Microbial Community Composition in Take-All Suppressive Soils.

Gaeumannomyces graminis var. tritici (Ggt) is the main soilborne factor that affects wheat production around the world. Recently we reported the occurrence of six suppressive soils in monoculture areas from indigenous "Mapuche" communities, and evidenced that the suppression relied on the biotic component of those soils. Here, we compare the rhizosphere and endosphere microbial community structure (total bacteria, actinomycetes, total fungi, and ascomycetes) of wheat plants grown in suppressive and conducive soils. Our results suggested that Ggt suppression could be mediated mostly by bacterial endophytes, rather than rhizosphere microorganisms, since the community structure was similar in all suppressive soils as compared with conducive.

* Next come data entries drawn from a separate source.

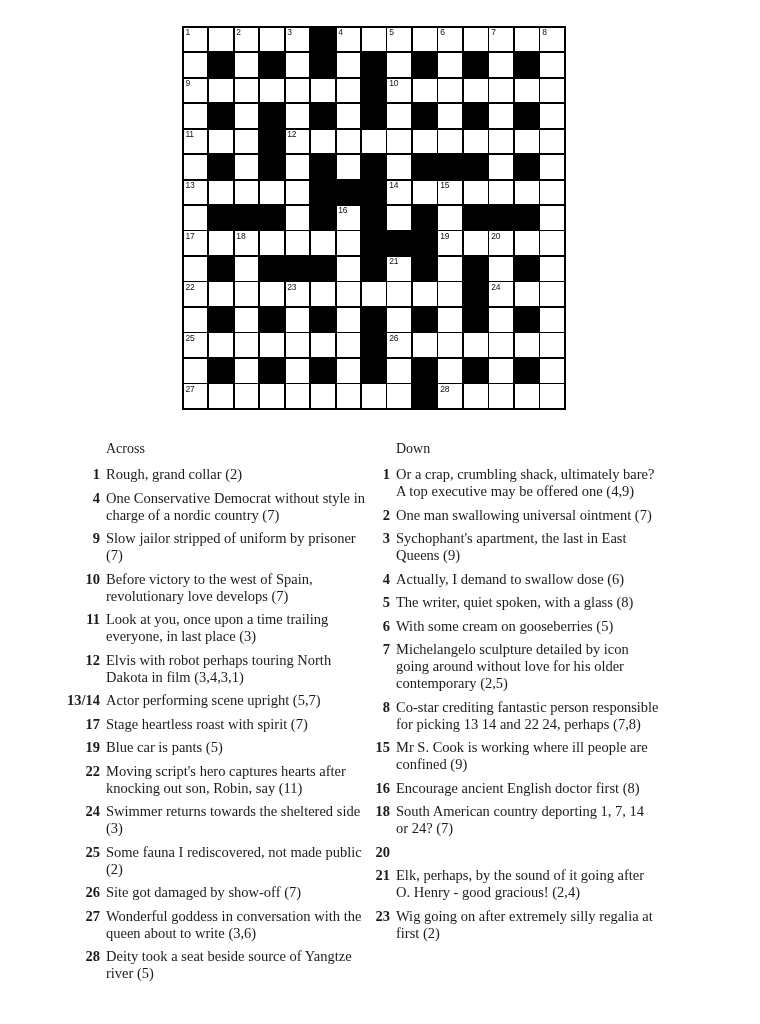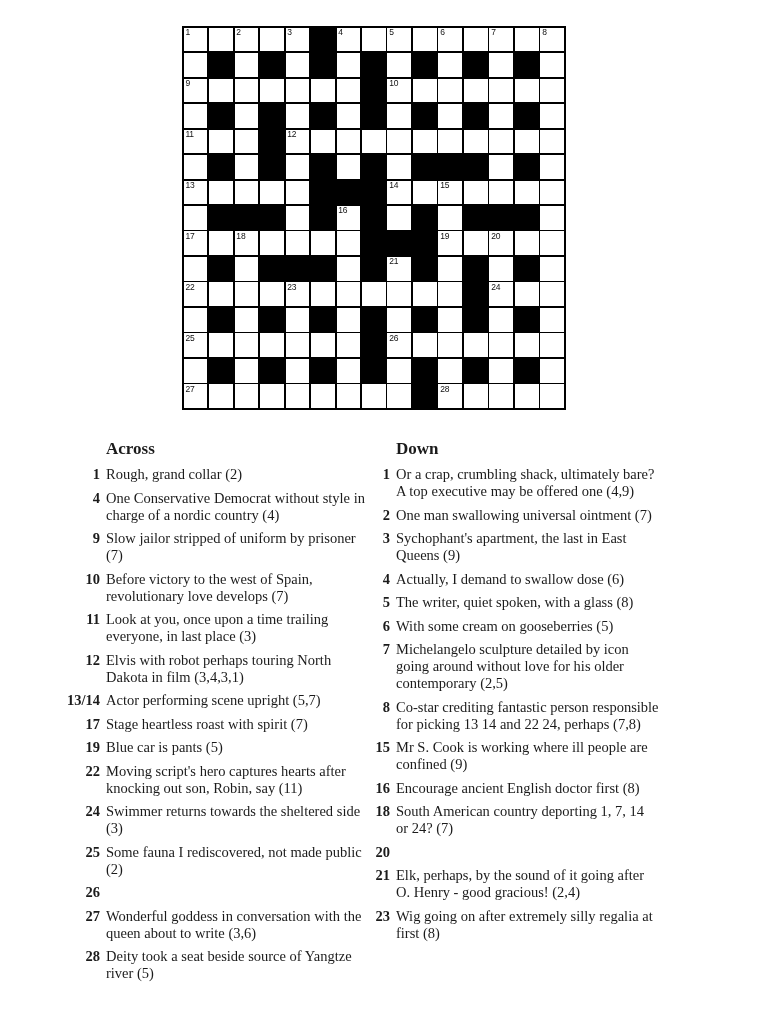--- a/index.html
+++ b/index.html
@@ -37,7 +37,7 @@
   .clues-across { left: 67px;  width: 315px; }
   .clues-down   { left: 357px; width: 320px; }
   .clues h3 {
-    font-size: 17px; line-height: 17px; font-weight: bold;
+    font-size: 14px; line-height: 17px; font-weight: normal;
     margin: 0 0 9px 39px; padding: 0;
   }
   .clue {

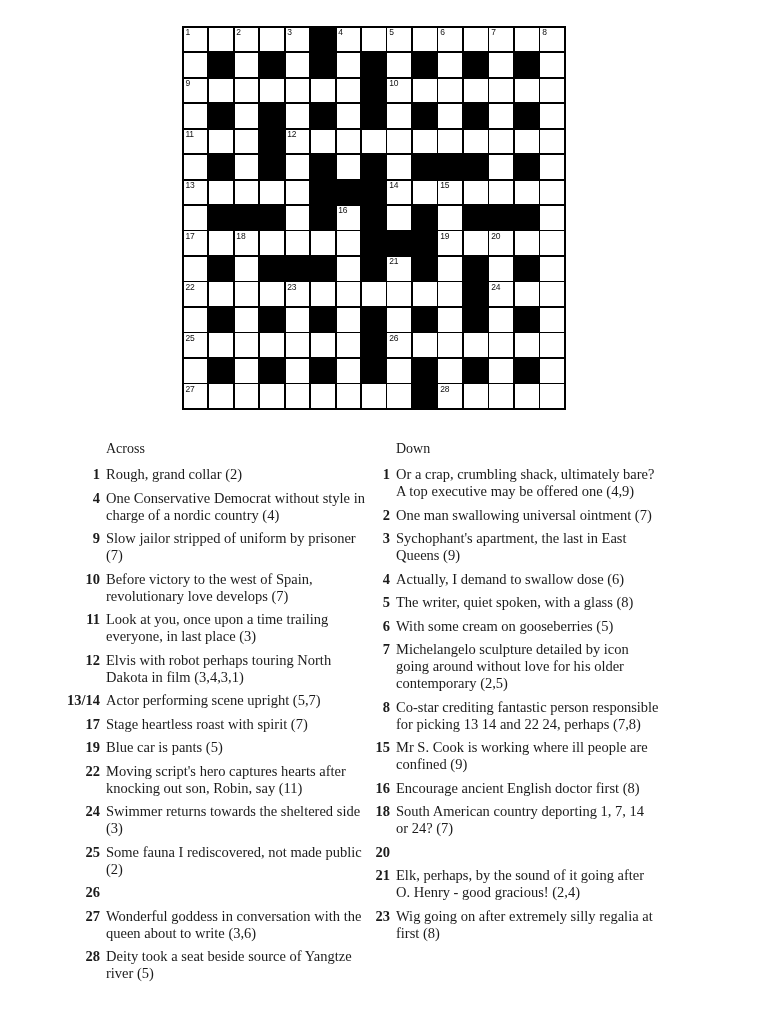--- a/index.html
+++ b/index.html
@@ -350,7 +350,7 @@
         <div class="clue">
           <span class="clue-num">4</span>
           <span class="clue-text">One Conservative Democrat without style in
-charge of a nordic country (4)</span>
+charge of a nordic country (7)</span>
         </div>
         <div class="clue">
           <span class="clue-num">9</span>

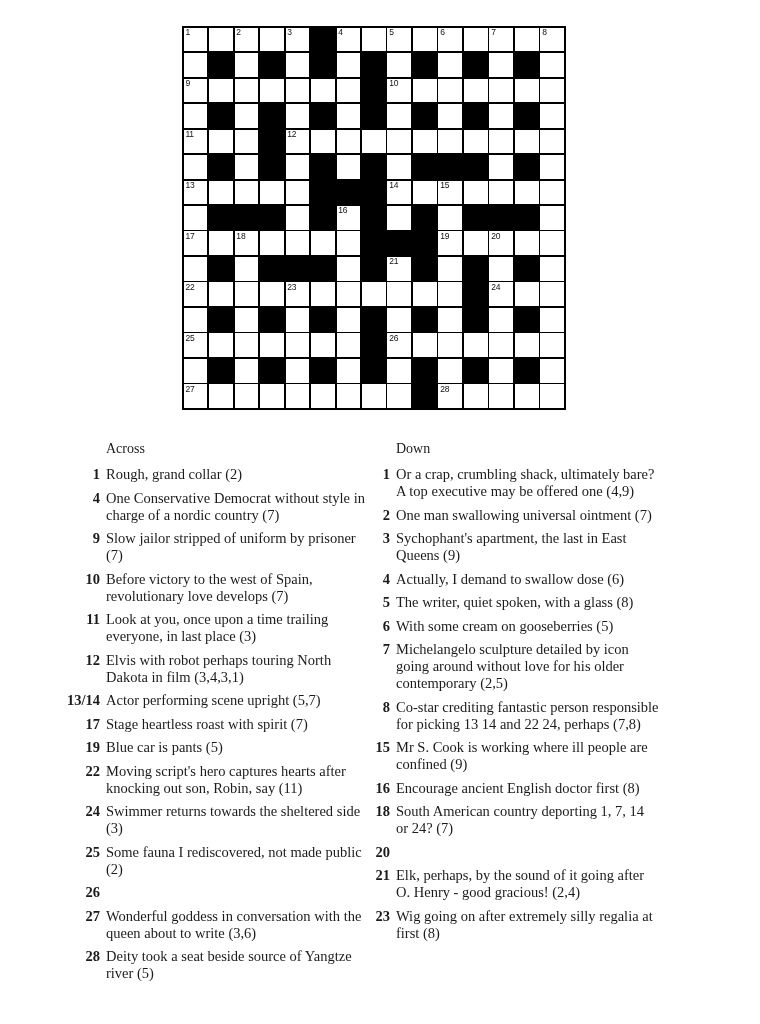--- a/index.html
+++ b/index.html
@@ -401,6 +401,7 @@
         </div>
         <div class="clue">
           <span class="clue-num">26</span>
+          <span class="clue-text">Site got damaged by show-off (7)</span>
         </div>
         <div class="clue">
           <span class="clue-num">27</span>

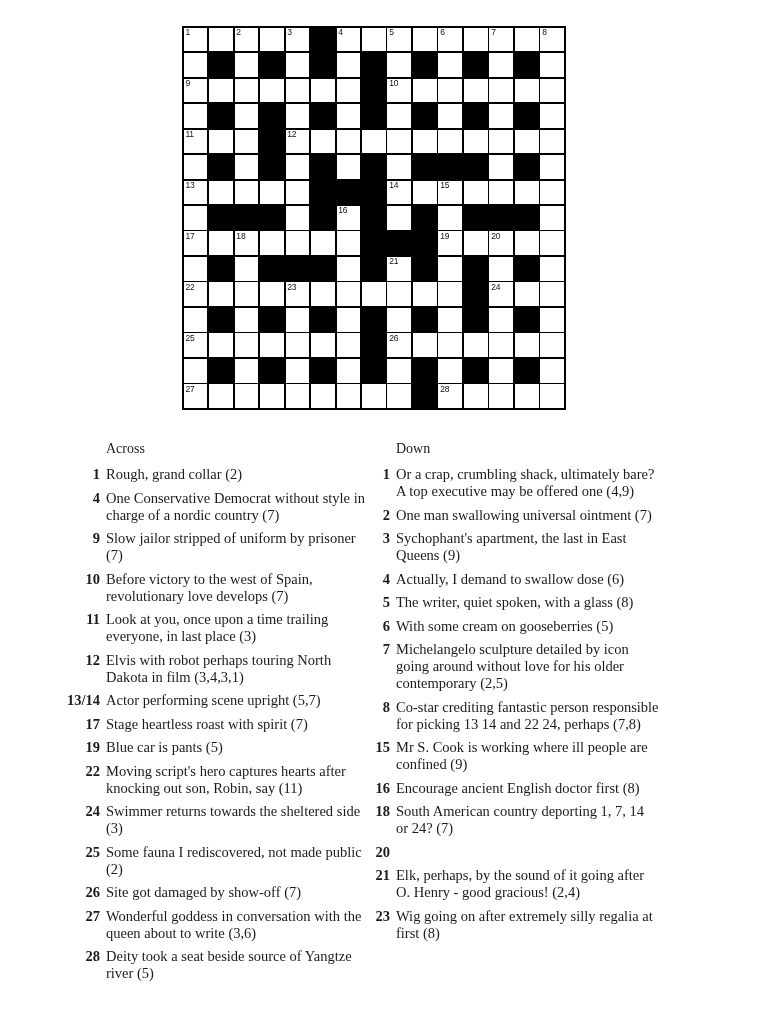--- a/index.html
+++ b/index.html
@@ -481,7 +481,7 @@
         <div class="clue">
           <span class="clue-num">23</span>
           <span class="clue-text">Wig going on after extremely silly regalia at
-first (8)</span>
+first (2)</span>
         </div>
       </div>
   </div>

Interestingly, we found that despite the lower incidence of take-all disease in suppressive soils, the Ggt concentration in roots was not significantly reduced in all suppressive soils compared to those growing in conducive soil. Therefore, the disease suppression is not always related to a reduction of the pathogen biomass. Furthermore, we isolated endophytic bacteria from wheat roots growing in suppressive soils. Among them we identified Serratia spp. and Enterobacter spp. able to inhibit Ggt growth in vitro. Since the disease, but not always pathogen amount, was reduced in the suppressive soils, we propose that take all disease suppressiveness is not only related to direct antagonism to the pathogen.